┌─ MATERIAL FOR THIS TASK

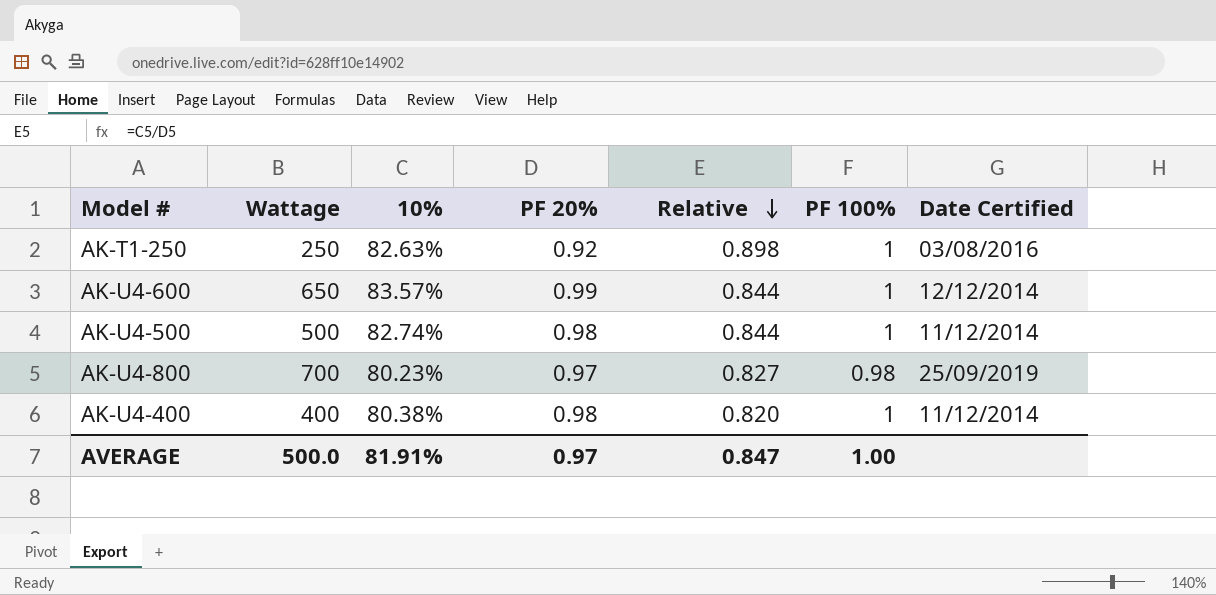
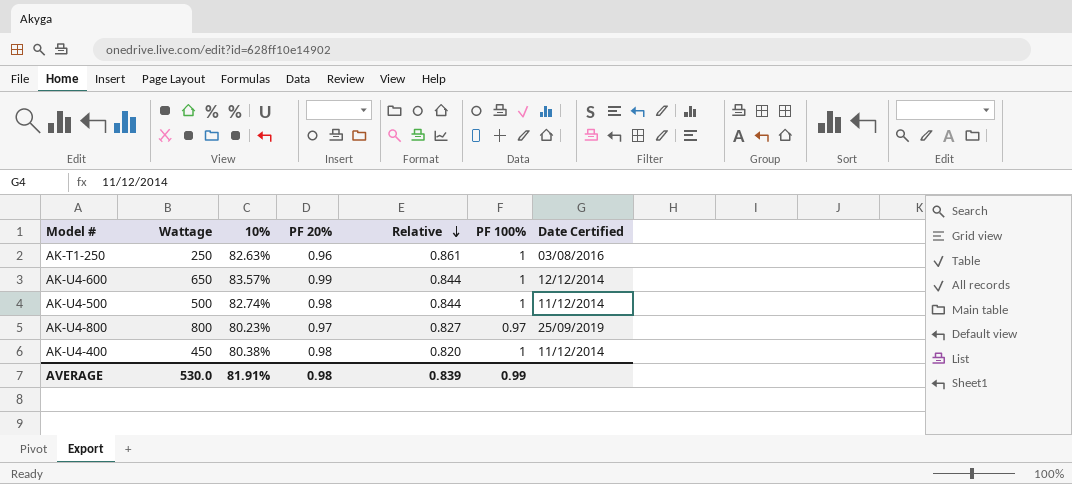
AK-T1-250 | PF 20%: 0.92 -> 0.96
AK-T1-250 | Relative: 0.898 -> 0.861
AK-U4-800 | Wattage: 700 -> 800
AK-U4-800 | PF 100%: 0.98 -> 0.97
AK-U4-400 | Wattage: 400 -> 450
AVERAGE | Wattage: 500.0 -> 530.0
AVERAGE | PF 20%: 0.97 -> 0.98
AVERAGE | Relative: 0.847 -> 0.839
AVERAGE | PF 100%: 1.00 -> 0.99

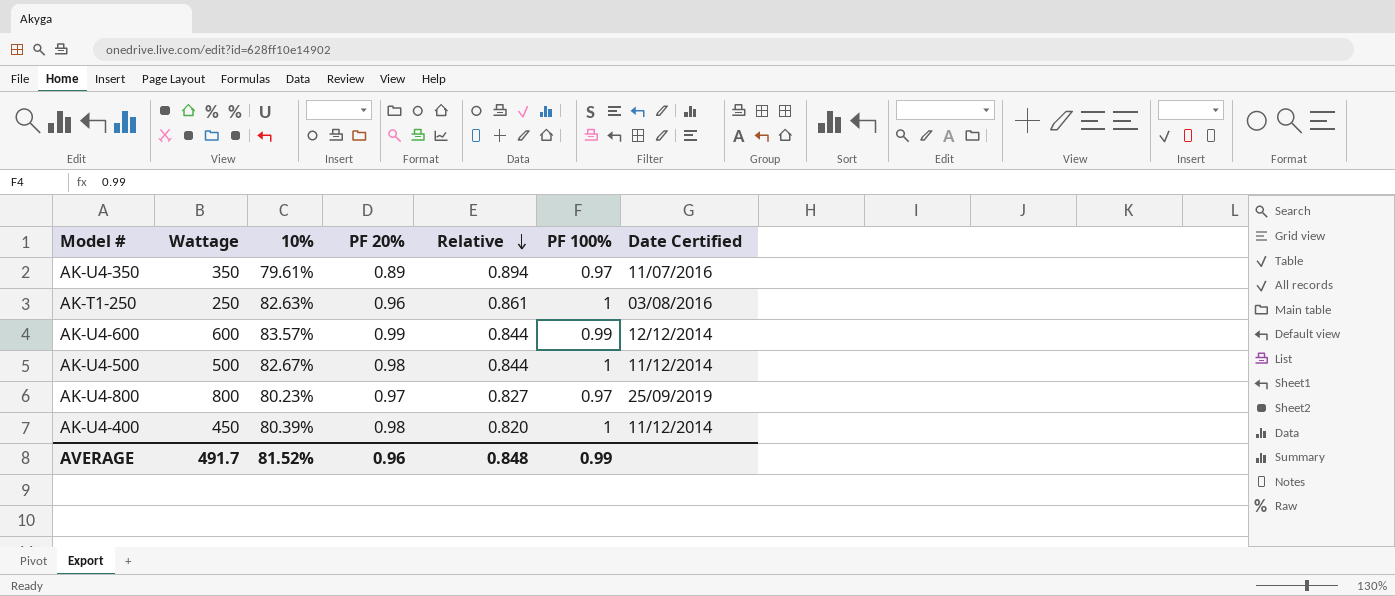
row AK-U4-350: none -> 350 | 79.61% | 0.89 | 0.894 | 0.97 | 11/07/2016
AK-U4-600 | Wattage: 650 -> 600
AK-U4-600 | PF 100%: 1 -> 0.99
AK-U4-500 | 10%: 82.74% -> 82.67%
AK-U4-400 | 10%: 80.38% -> 80.39%
AVERAGE | Wattage: 530.0 -> 491.7
AVERAGE | 10%: 81.91% -> 81.52%
AVERAGE | PF 20%: 0.98 -> 0.96
AVERAGE | Relative: 0.839 -> 0.848

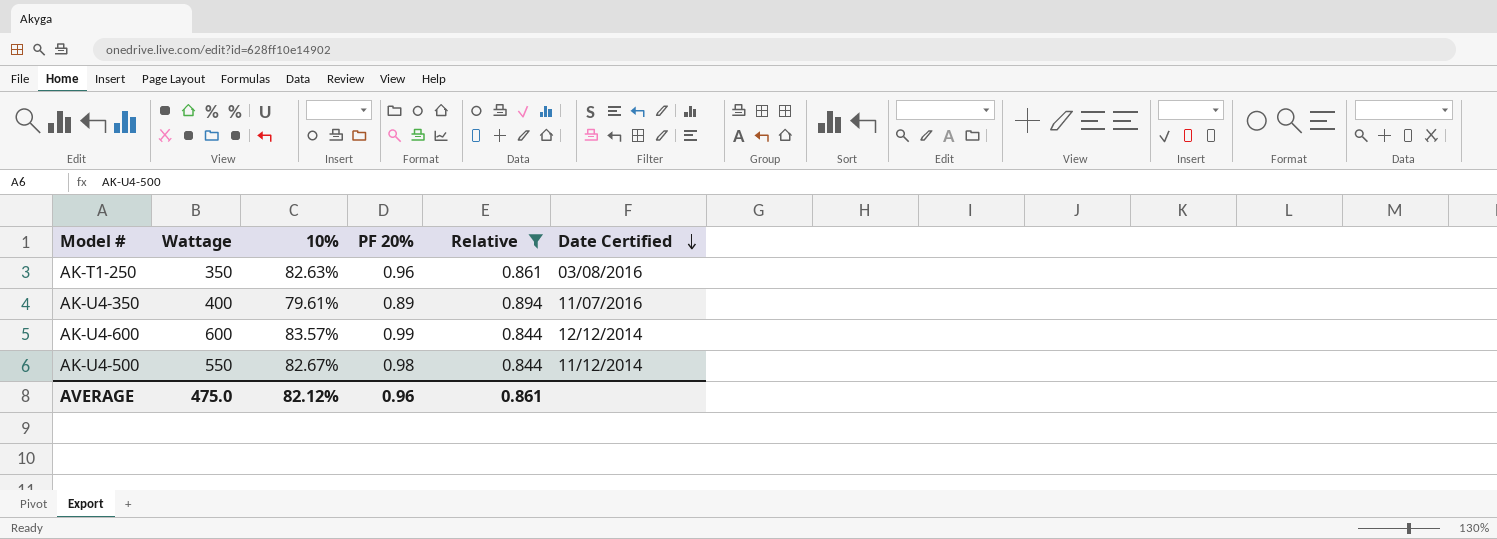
filter: none -> Relative >= 0.844
row order: Relative descending -> Date Certified descending
column PF 100% | position: 6 -> none
AK-T1-250 | Wattage: 250 -> 350
AK-U4-350 | Wattage: 350 -> 400
AK-U4-500 | Wattage: 500 -> 550
AVERAGE | Wattage: 491.7 -> 475.0
AVERAGE | 10%: 81.52% -> 82.12%
AVERAGE | Relative: 0.848 -> 0.861

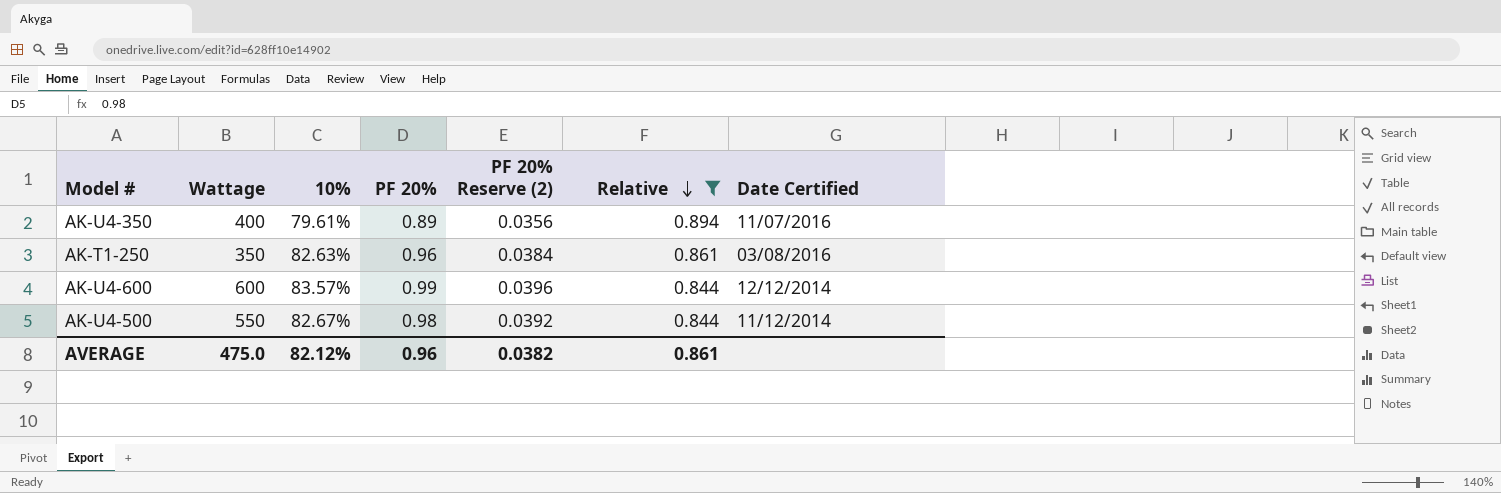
row order: Date Certified descending -> Relative descending
column PF 20% Reserve (2) | formula: none -> [PF 20%] * 0.04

└─

▸ **HOW TO COMPLETE THIS TASK**
Output only the stretch above from the line with "AVERAGE | Wattage: 500.0 -> 530.0" through the line with "AK-U4-600 | Wattage: 650 -> 600", reproduced exactly. Exclude pictures.

▸ **ANSWER SPACE**
AVERAGE | Wattage: 500.0 -> 530.0
AVERAGE | PF 20%: 0.97 -> 0.98
AVERAGE | Relative: 0.847 -> 0.839
AVERAGE | PF 100%: 1.00 -> 0.99

row AK-U4-350: none -> 350 | 79.61% | 0.89 | 0.894 | 0.97 | 11/07/2016
AK-U4-600 | Wattage: 650 -> 600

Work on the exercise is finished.